This homework will have a mix of theory and coding. Turn the theory questions in at class Friday, Oct. 18 and upload the code to canvas.

In [None]:
import numpy as np
from casadi import *
import matplotlib.pyplot as plt

# Coding Problem 

The Rayleigh problem is a common benchmark for constrained optimal control. Defined as follows.

\begin{align*}
& \min && \int_0^{4.5} (u(t)^2 + x_0(t)^2)dt \\
& \textrm{subject to} && \dot x_0(t) = x_1(t) \\
&&& \dot x_1(t) = -x_0(t) + x_1(t)(1.4 - 0.14 x_1(t)^2) + 4 u(t) \\
&&& u+x_0(t)/6 \le 0 \\
&&& x_0(0) = -5 \\
&&& x_1(0) = -5
\end{align*}

The relevant quantities are defined below.

In [None]:
p = 0.14

# An augmented state vector that includes the running cost and
# the original state
y = MX.sym('y',3)
# The original state
x = y[1:,0]
# The input
u = MX.sym('u',1)

# cost
ell = u**2 + x[0]**2

# dynamics
f = vertcat(x[1],-x[0]+x[1]*(1.4 - p*x[1]**2)+4*u)

# Augmented Dynamics
# This includes the running cost, as well as a dummy index for time.
t_sym = MX.sym('t_sym',1)
f_aug = vertcat(ell,f)
f_aug_fun = Function('f_aug',[t_sym,y,u],[f_aug])

# constraint
g = u + x[0]/6
g_fun = Function('g',[y,u],[g])

Use direct collocation to solve the Rayleigh problem using each of the following collocation vectors:

$$
c = 
=\begin{bmatrix}
0.
\end{bmatrix}, \quad
\begin{bmatrix}
0.5
\end{bmatrix}, \quad
\begin{bmatrix}
1.
\end{bmatrix}, \quad
\begin{bmatrix}
0 \\
1
\end{bmatrix}, \quad
\begin{bmatrix}
1/2 - \sqrt{3}/6 \\
1/2 + \sqrt{3}/6 
\end{bmatrix}, \quad
\begin{bmatrix}
0 \\
1/2 \\
1
\end{bmatrix},
$$

In particular, for each collocation vector, $c$, and each $N \in \{10,20,30\}$,
solve the problem on a grid of equally spaces time points $0=t_0<t_1<\cdots < t_N = 4.5$.

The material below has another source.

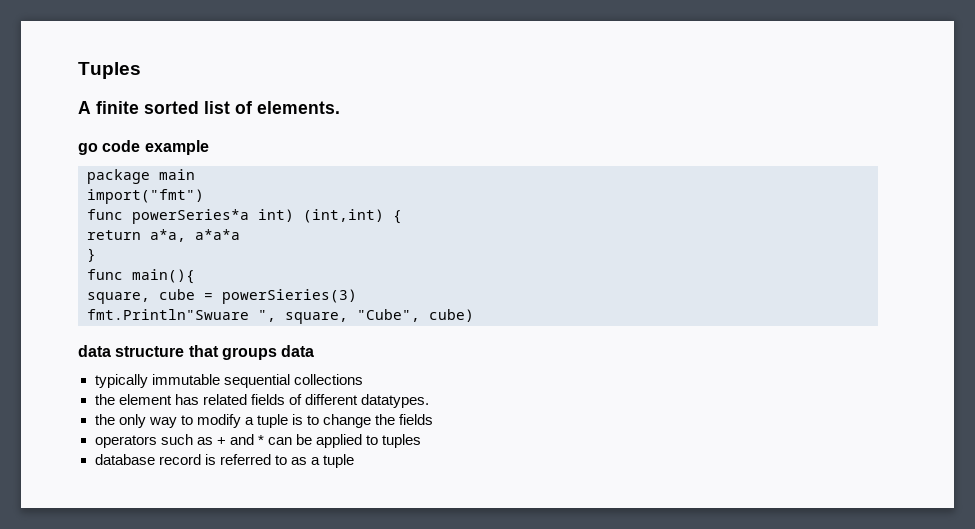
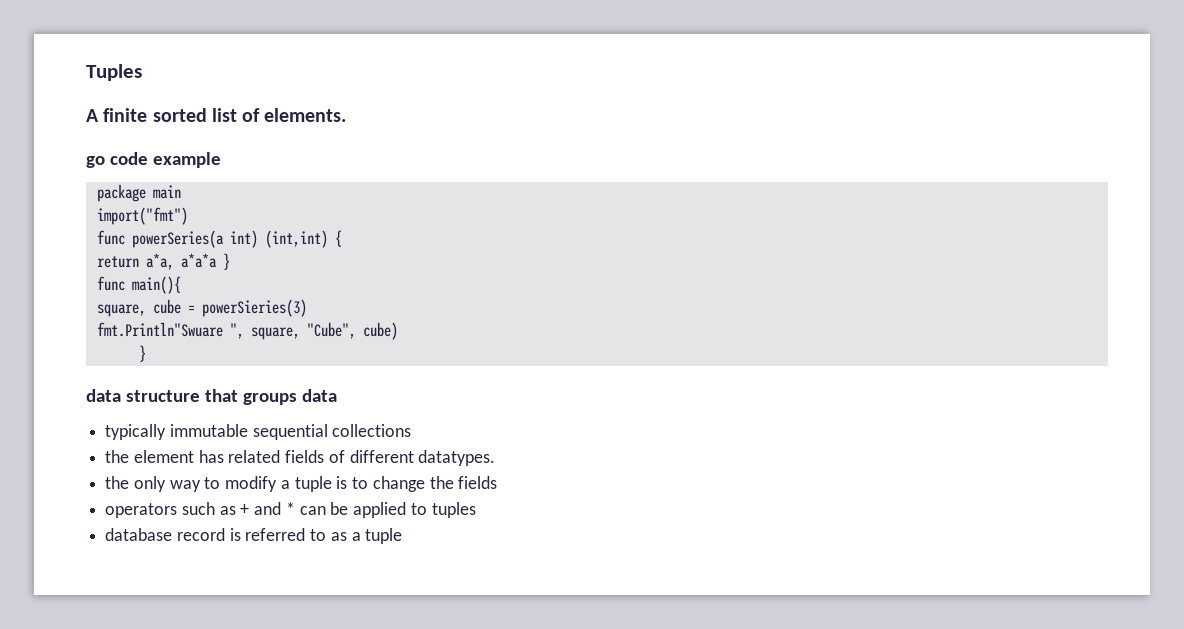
[132,209,249,224] powerSeries*a -> [131,230,224,248] powerSeries(a
(240, 234) // -> (217, 260) none
(474, 315) none -> [138,345,146,362] // }

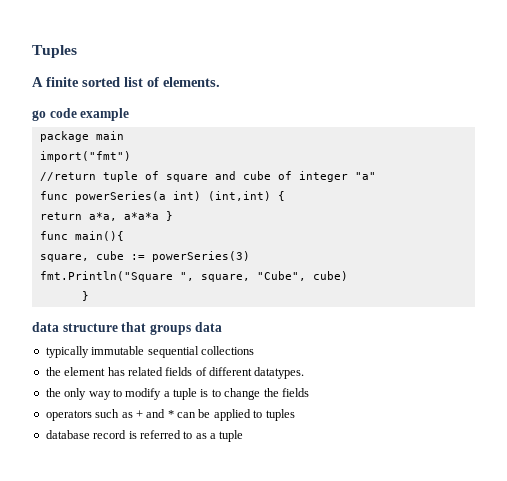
(188, 216) none -> [39,171,376,182] // //return tuple of square and cube of integer "a"
[187,299,307,317] [96,322,223,337] = powerSieries(3) // fmt.Println"Swuare -> [130,251,250,262] [39,271,173,282] := powerSeries(3) // fmt.Println("Square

The goal is to see how the solution accuracy improves as $N$ increases.

Make two plots for each $c$, one for $x_0(t)$ and the other for $x_1(t)$. Plot the results for the different values of $N$ together to compare them. Use markers or a legend to ensure that the results for different $N$ can be distinguished. Label the plots so it is clear what $c$ is being examined.

In [None]:
# Make your solution here
# It is probably helpful to use functions / loops as in last week's solution



# Value functions in matrix / vector form.

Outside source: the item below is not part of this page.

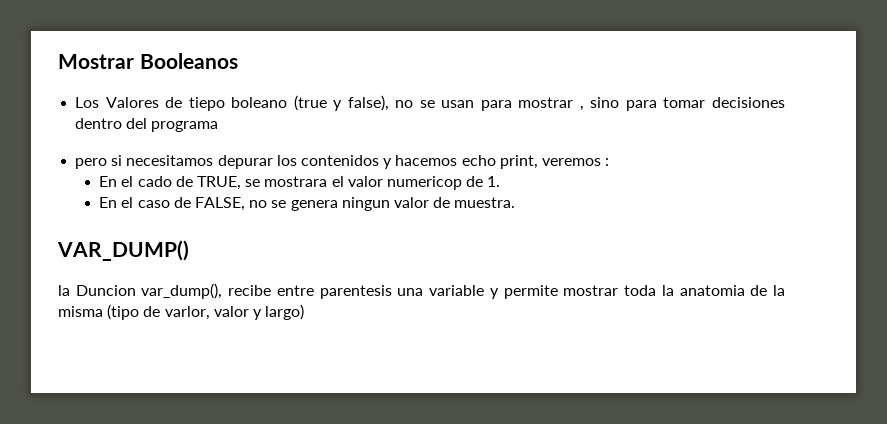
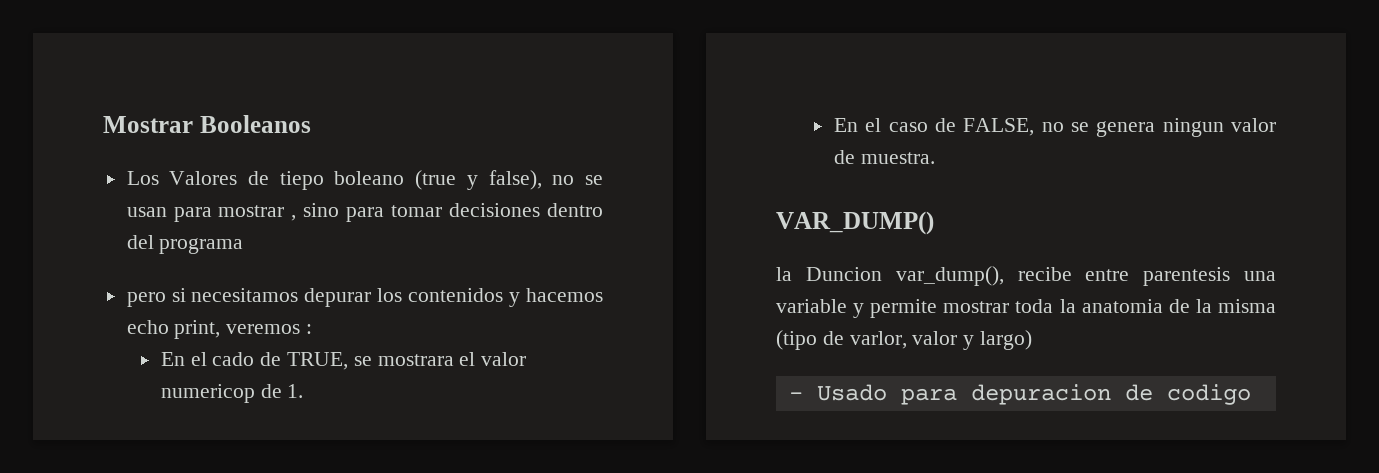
(305, 312) none -> [788,384,1251,405] // - Usado para depuracion de codigo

Given an MDP, described by $p(s',r|s,a)$ and policy $\pi(a|s)$, we can get Markov chain by marginalizing $a$ and $r$:
$$
p_{\pi}(s'|s) = \sum_{r,a} p(s',r|s,a)\pi(a|s).
$$


Similarly, the expected reward at state $s$, $\bar r(s)$ can be computed by
$$
\bar r(s) = \sum_{r,a,s'}p(s',r|s,a) \pi(a|s)r
$$

Assume that $s$ takes values $1,\ldots,n$. Let $P$ be the $n\times n$ matrix with $P_{i,j} = p_{\pi}(j|i)$ and let $\bar r$ be the column vector formed by stacking the entries of $\bar r(i)$. In this notation, the Bellman equation for $v_{\pi}$ can be expressed by 
$$
v_{\pi} = \bar r + \gamma P v_{\pi}.
$$

Note that $P$ is a *row-stochastic* matrix. That is, it has non-negative entries and its rows sum to $1$.

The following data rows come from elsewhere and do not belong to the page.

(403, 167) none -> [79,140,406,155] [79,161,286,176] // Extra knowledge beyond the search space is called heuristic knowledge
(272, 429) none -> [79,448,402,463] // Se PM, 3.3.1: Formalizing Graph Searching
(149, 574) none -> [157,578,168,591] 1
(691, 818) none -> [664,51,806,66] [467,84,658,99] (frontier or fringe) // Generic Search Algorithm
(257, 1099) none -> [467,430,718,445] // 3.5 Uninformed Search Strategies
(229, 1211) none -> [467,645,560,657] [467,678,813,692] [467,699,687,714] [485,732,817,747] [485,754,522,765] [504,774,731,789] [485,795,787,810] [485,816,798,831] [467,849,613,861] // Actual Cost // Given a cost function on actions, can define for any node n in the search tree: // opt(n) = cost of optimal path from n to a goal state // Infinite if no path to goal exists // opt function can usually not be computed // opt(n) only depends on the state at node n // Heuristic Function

For notational simplicity, below we will analyze the equation:

$$
v = r + \gamma P v
$$
where $r$ and $v$ are $n\times 1$ vectors, $\gamma \in [0,1]$, and $P$ is row stochastic.

When discussing the corresponding Markov chain in probabilistic terms, we will denote the transition probabilities by $p(s'|s)$, where $P_{s,s'}=p(s'|s)$.

# Theory Question 1

Recall that the $\infty$-norm for vectors is defined by $\|w\|_{\infty} = \max_{i=1,\ldots,n} |w_i|$.

Show that for all $w\in \mathbb{R}^n$, we have that $\|Pw\|_{\infty} \le \|w\|_{\infty}$. 

Furthermore, show that if $\lambda$ is an eigenvalue of $P$ then $|\lambda | \le 1$.

# Theory Question 2

Show that if $\gamma \in [0,1)$, then for every $r$ there is a unique $v$ such that $v = r + \gamma Pv$.

# Theory Question 3

Let $S_0,S_1,S_2,\ldots$ be a sequence of states generated by the Markov chain associated with $P$.

Now we will consider the case that the Markov chain always reaches a terminal state. Specifically, we assume that there is a state $\hat s$ such that $p(\hat s | \hat s) = 1$ and an integer $M$ such that $p(S_t = \hat s | S_0=i) > 0 $ for all $t\ge M$ and all $i=1,\ldots, n$.



Without loss of generality, assume that $\hat s = n$. In this case $P$ can be expressed as
$$
P = \begin{bmatrix}
Q & b \\
0 & 1
\end{bmatrix}.
$$

Show that for each $i,j \in \{1,\ldots,n-1\}$, $p(S_t = j| S_0=i) = e_i^\top Q^t e_j$, where $e_i$ and $e_j$ are standard unit vectors with $1$ in the respective $i$ and $j$ columns, zeros elsewhere. 

Show further that for each $i,j \in \{1,\ldots,n-1\}$ we must have that $\lim_{t\to\infty} p(S_t=j|S_0=i) =0$.

# Theory Question 4

Show that if $\lambda$ is an eigenvalue of $Q$, then $|\lambda | < 1$.

# Theory Question 5

Assume that $r(n) = 0$. Show that if $v(n)=0$, then there are unique values of $v(1),\ldots,v(n-1)$ such that $v=r+Pv$. 

# Theory Question 6

Let $T$ be the first time $t$ such that $S_t = n = \hat s$. Find an expression for $\mathbb{E}[T|S_0=i]$, for $i=1,\ldots,n-1$ in terms of $Q$.